Our monthly Rethinking the Economy survey of 500 mid-sized businesses suggests that the changes are here to stay in the North West. Businesses have taken decisive action to ensure they continue to operate but in a remote way. The latest data shows that only 23% of businesses in the region have seen their workforce return to the office, with more than 70% of workplaces remaining closed, or only open for those who really need it. In relation to working patterns, 60% of businesses said they already had very flexible working in place and will continue to implement these arrangements. 

This flexibility is mirrored in commuting patterns. The Centre for Cities High Streets Recovery Tracker shows that footfall plummeted following the lockdown announcement, decreasing by 89% in Manchester alone. Despite a 42% recovery in the city, it’s evident that the world of work has evolved and will continue to.

Research by the Financial Times corroborates what we are seeing in the North West. According to the publication, business leaders are proposing significant changes to working patterns that will have far-reaching consequences for the urban economy. Companies are preparing plans for flexible use of offices for meetings and socialising, rather than traditional nine to five desk-bound work.
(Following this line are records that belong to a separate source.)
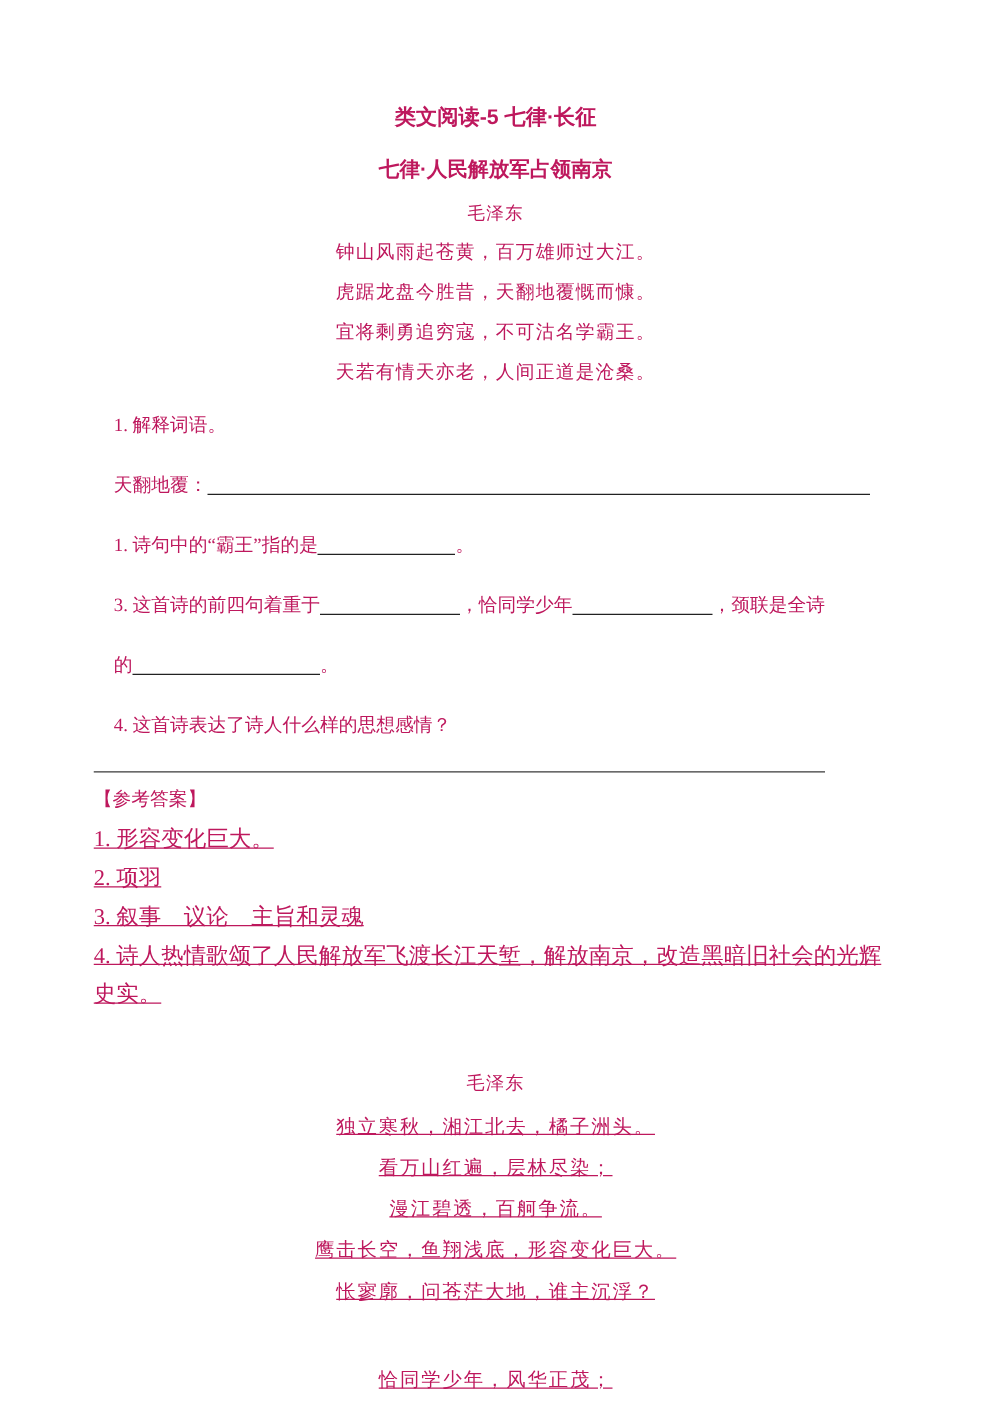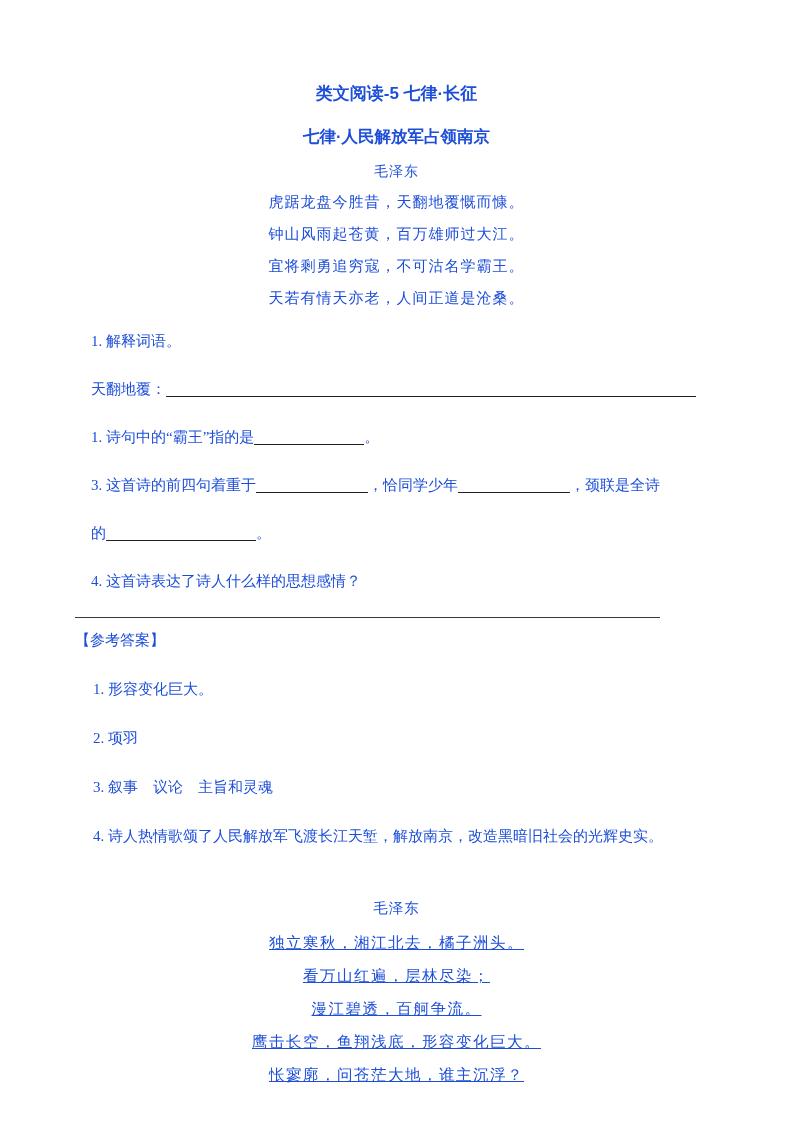--- a/index.html
+++ b/index.html
@@ -16,7 +16,7 @@
     padding: 82px 75px 30px 75px;
     overflow: hidden;
     font-family: "Liberation Serif", serif;
-    color: #1d4ed8;
+    color: #be185d;
   }
   .center { text-align: center; }
 

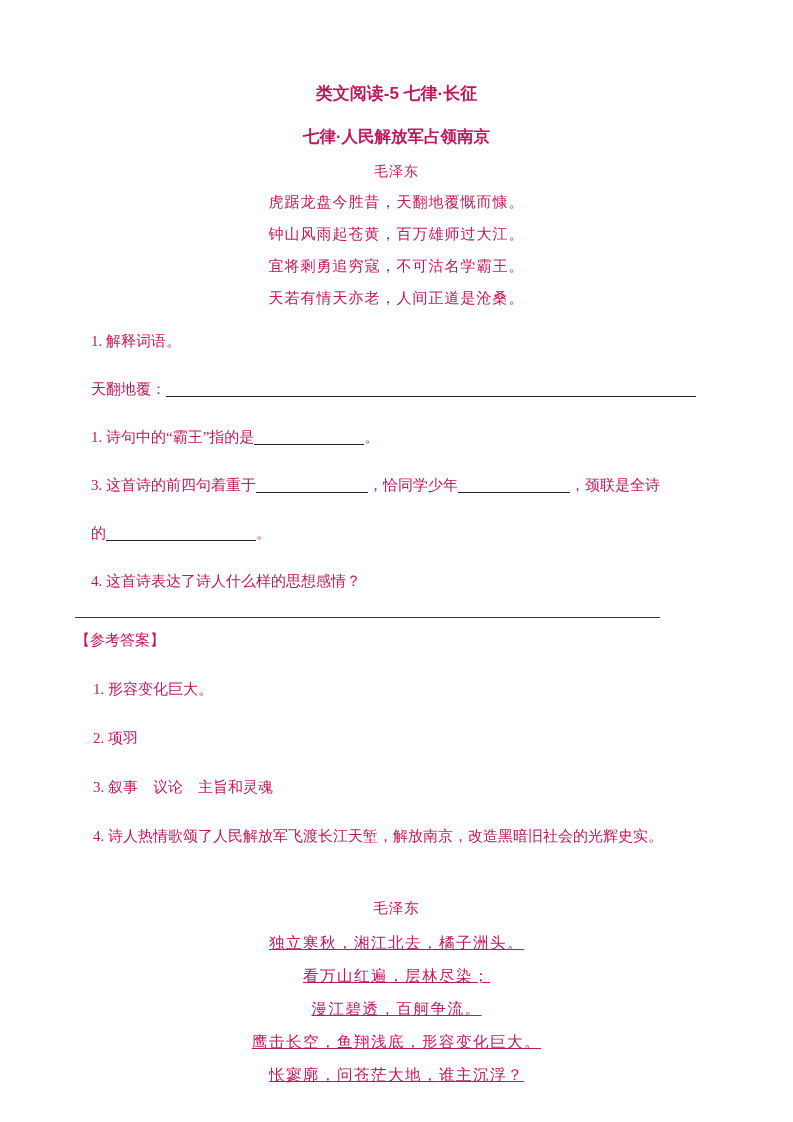--- a/index.html
+++ b/index.html
@@ -114,8 +114,8 @@
   <h2 class="sub-title center">七律·人民解放军占领南京</h2>
   <p class="author center">毛泽东</p>
 
+  <p class="poem-line center">钟山风雨起苍黄，百万雄师过大江。</p>
   <p class="poem-line center">虎踞龙盘今胜昔，天翻地覆慨而慷。</p>
-  <p class="poem-line center">钟山风雨起苍黄，百万雄师过大江。</p>
   <p class="poem-line center">宜将剩勇追穷寇，不可沽名学霸王。</p>
   <p class="poem-line center">天若有情天亦老，人间正道是沧桑。</p>
 

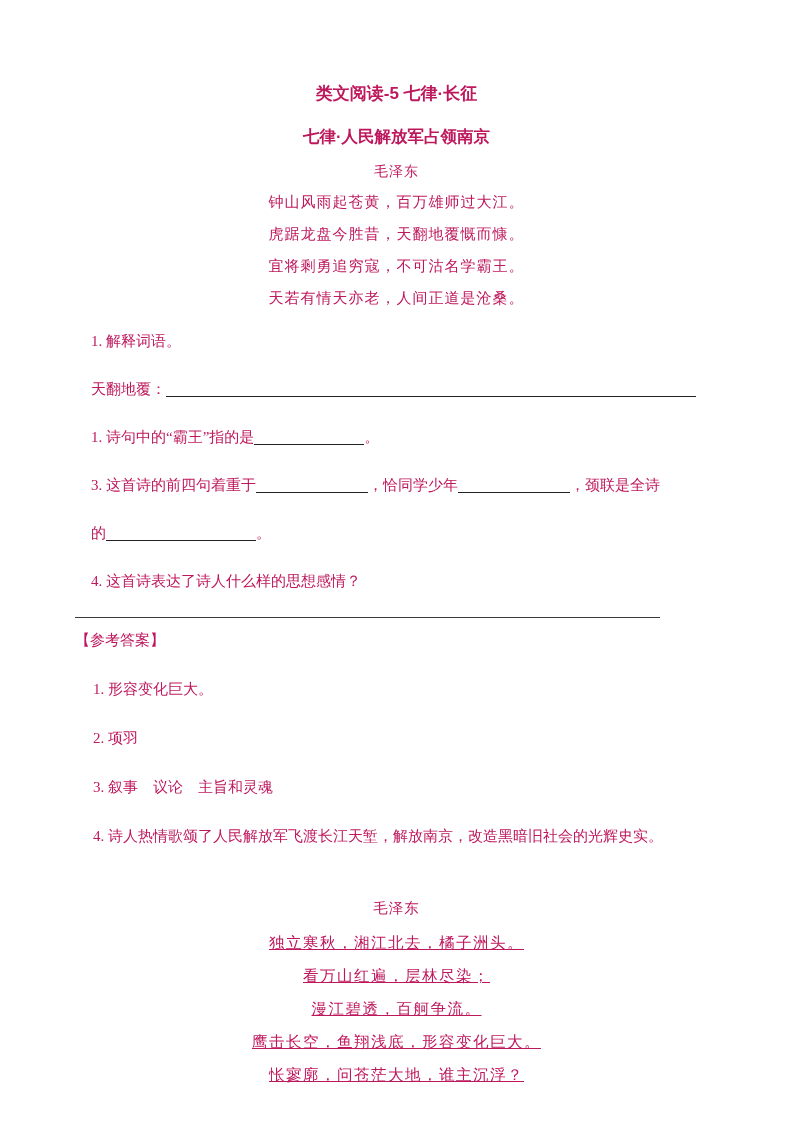--- a/index.html
+++ b/index.html
@@ -75,9 +75,10 @@
     margin: 0;
   }
   .answer-line {
-    font-size: 15px;
+    font-size: 18px;
     line-height: 31px;
-    margin: 18px;
+    margin: 0;
+    text-decoration: underline;
   }
 
   .poem2-block { margin-top: 46px; }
Various scenarios have been suggested about what the world of work will look like in the event of a COVID-19 vaccine, or a persistent virus, but the likely outcome is a permanent blend of home and office working.

The agility of North West businesses to adapt to the COVID-19 pandemic is reflected in strong levels of confidence in their own business success and their view of talent. In comparison to a national average of 68%, our monthly poll has revealed that an overwhelming 87% of businesses in the region feel their workforce has the skill sets required to help drive the business forward post COVID-19. Understandably, the headlines have been dominated by job losses in recent weeks, but it’s encouraging to see so many businesses in the region looking ahead towards succession planning to build a workforce of the future.

The topic of skills and talent was on the agenda in the North West long before the arrival of a global pandemic. The Northern Powerhouse Partnership report, Educating the North, describes the issue as the ‘greatest challenge’ facing the region, with poor skills and inadequate training ranking highly amongst businesses it consults with. The report sets out 14 recommendations to improve schools and training in the North of England. From radical new steps in devolving adult education funding to the new Metro Mayors, to a commitment from businesses here to help mentor and provide career support to 900,000 Northern schoolchildren, it forms a detailed plan to address decades of underperformance in education in the North of England.

COVID-19 has most certainly shone a light on the workplace and skills like never before. What is very clear is that there is a consensus from business leaders, local and central government, to address such issues as skills and education. This will undoubtedly be fast-tracked in light of the global pandemic.